As this is looking like homework, I will leave it at that for now.
Sorry I am confused. in the showStats function I have to somehow say
"send results to printStats function" and then in the printStats
function I have to call the results? How would I do that exactly?
The printStats function is expecting a dictionary to print. This dictionary is generated by the showStats function (in fact, it returns this dictionary).
So you need to send the result of the showStats function to the printStats function.
To save the return value of a method, you can assign it on the LHS (left hand side) of the call expression, like this:
>>> def foo(bar):
... return bar*2
...
>>> def print_results(result):
... print('The result was: {}'.format(result))
...
>>> result = foo(2) # Save the returned value
Since result is just like any other name in Python, you can pass it to any other function:
>>> print_results(result)
The result was: 4
If we don't want to store the result of the function, and just want to send it to another function, then we can use this syntax:
>>> print_results(foo(2))
The result was: 4
You need to do something similar in your main loop where you execute the functions.

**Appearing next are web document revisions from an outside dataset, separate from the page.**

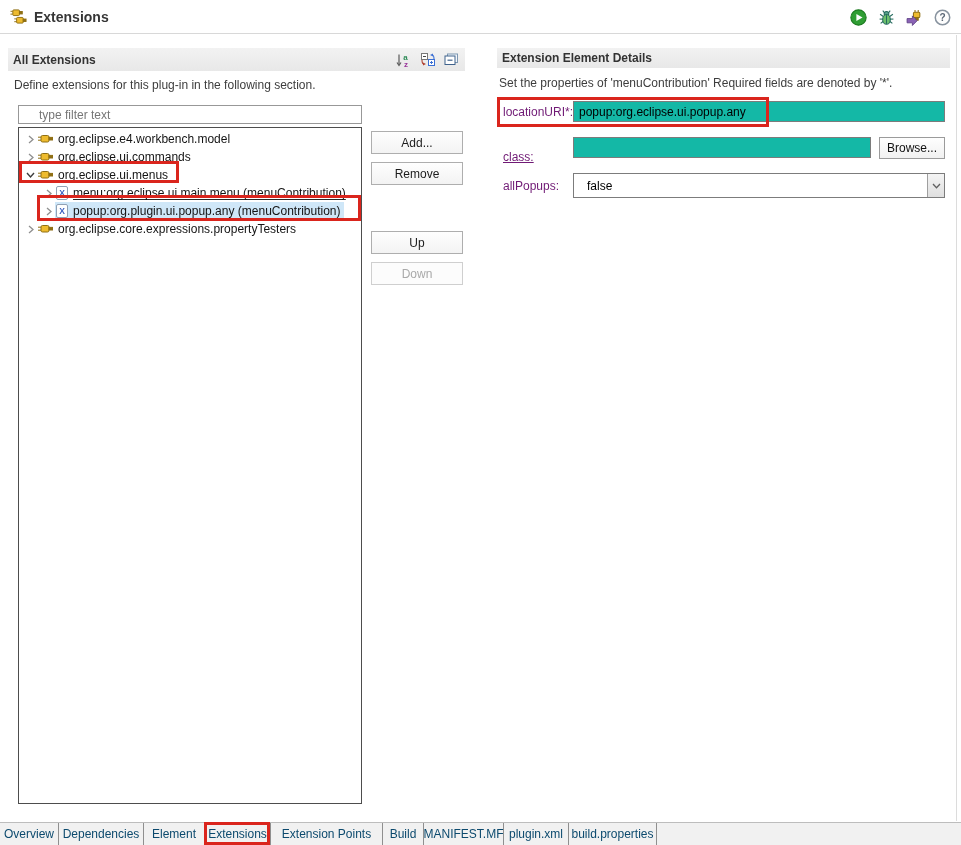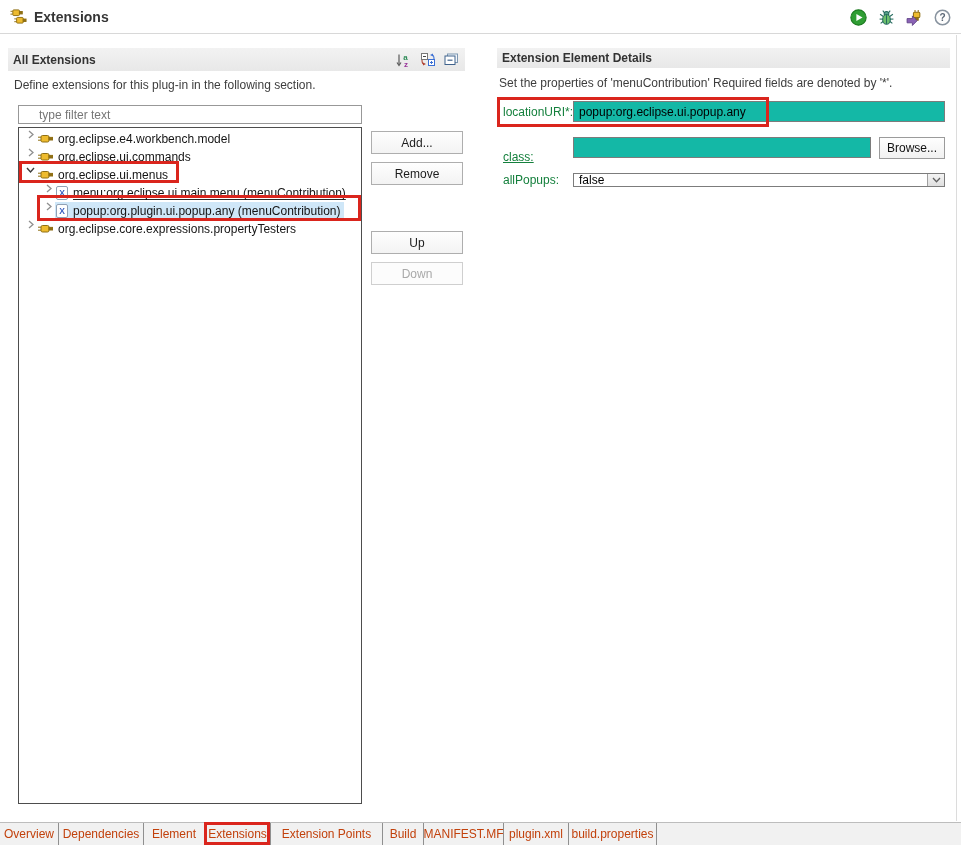"locationURI*:" .field-label { color: #15803d -> #701a75 }
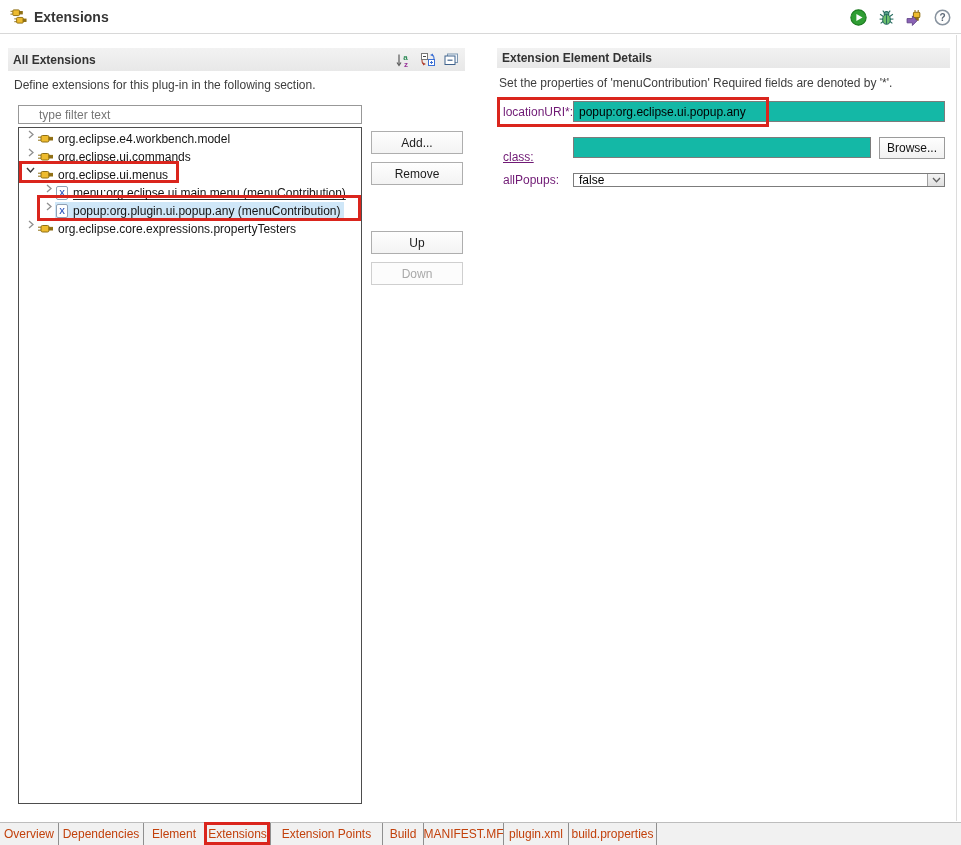"org.eclipse.e4.workbench.model" .tree-row { align-items: flex-start -> center }
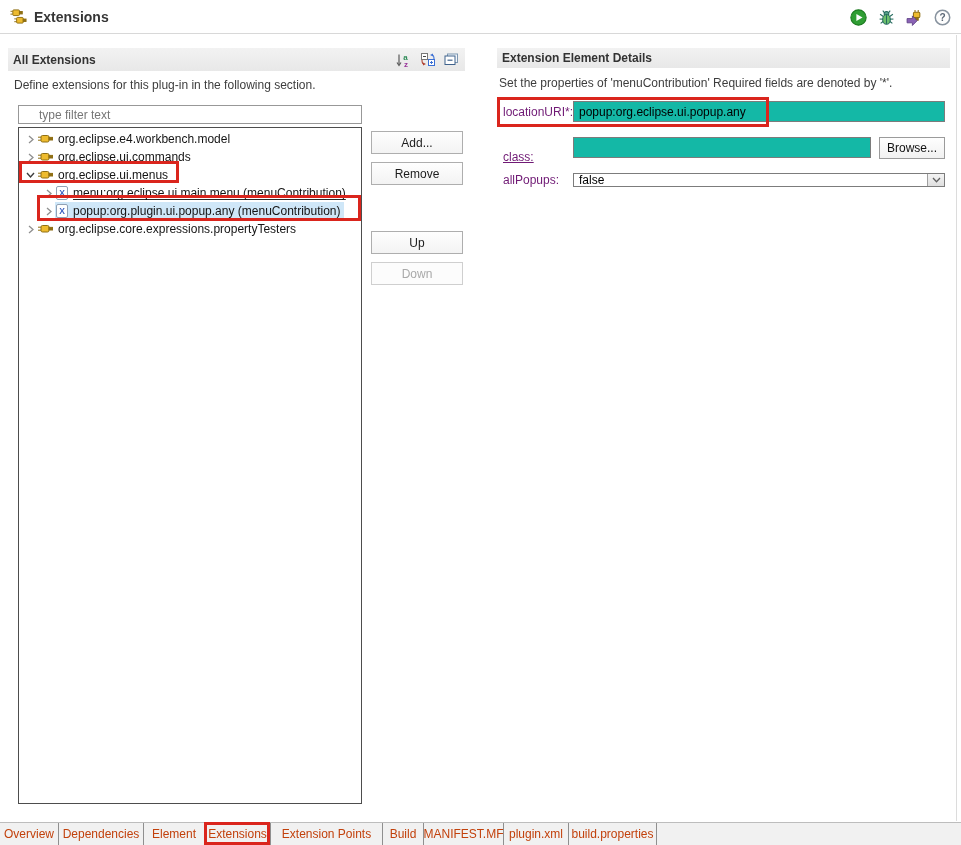"false" .combo { height: 14px -> 25px; padding-left: none -> 8px }
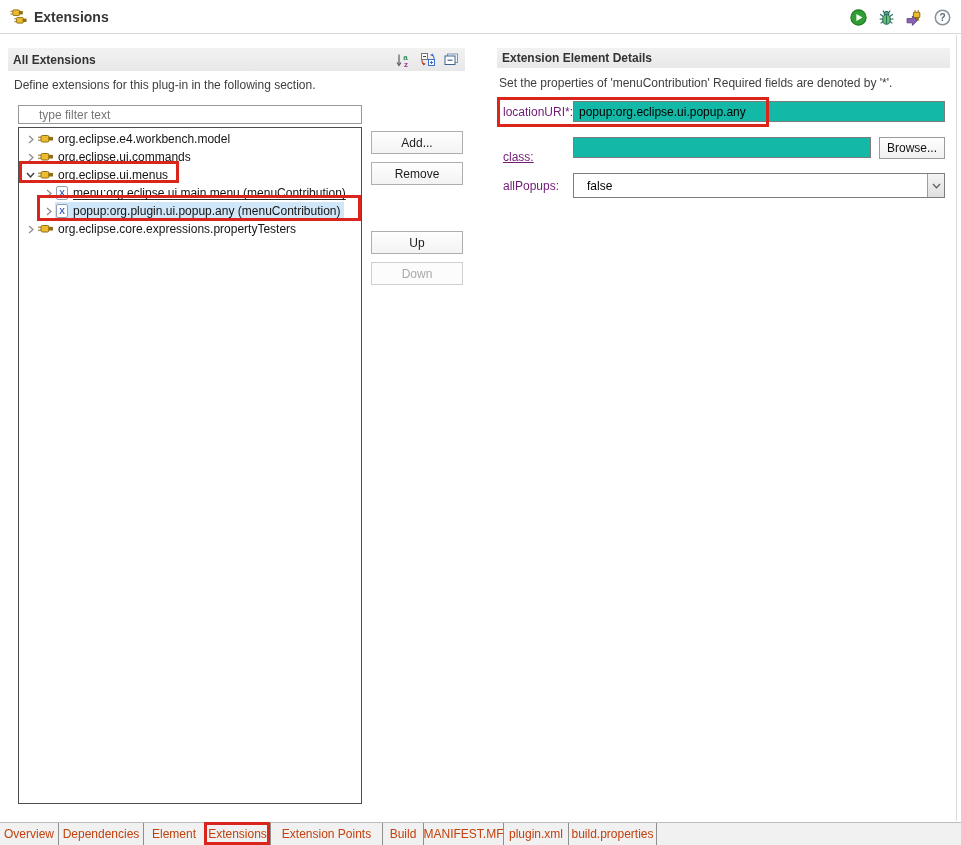"Overview" .tab { color: #c2410c -> #0c4a6e }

Since the dictionary you want to print is returned by the showStats function, you must call the showStats function first before calling the printStats function. This poses a problem if your user selects 4 before selecting 3 - make sure you find out a work around for this. A simple work around would be to prompt the user to calculate the stats by selecting 3 before selecting 4. Try to think of another way to get around this problem.
Here:
THE_FILE = ""
myDictionary = 0
you set integer to myDictionary.
and later you do:
printStats(myDictionary)
and as you try to interate over keys of dictionary inside, you fail.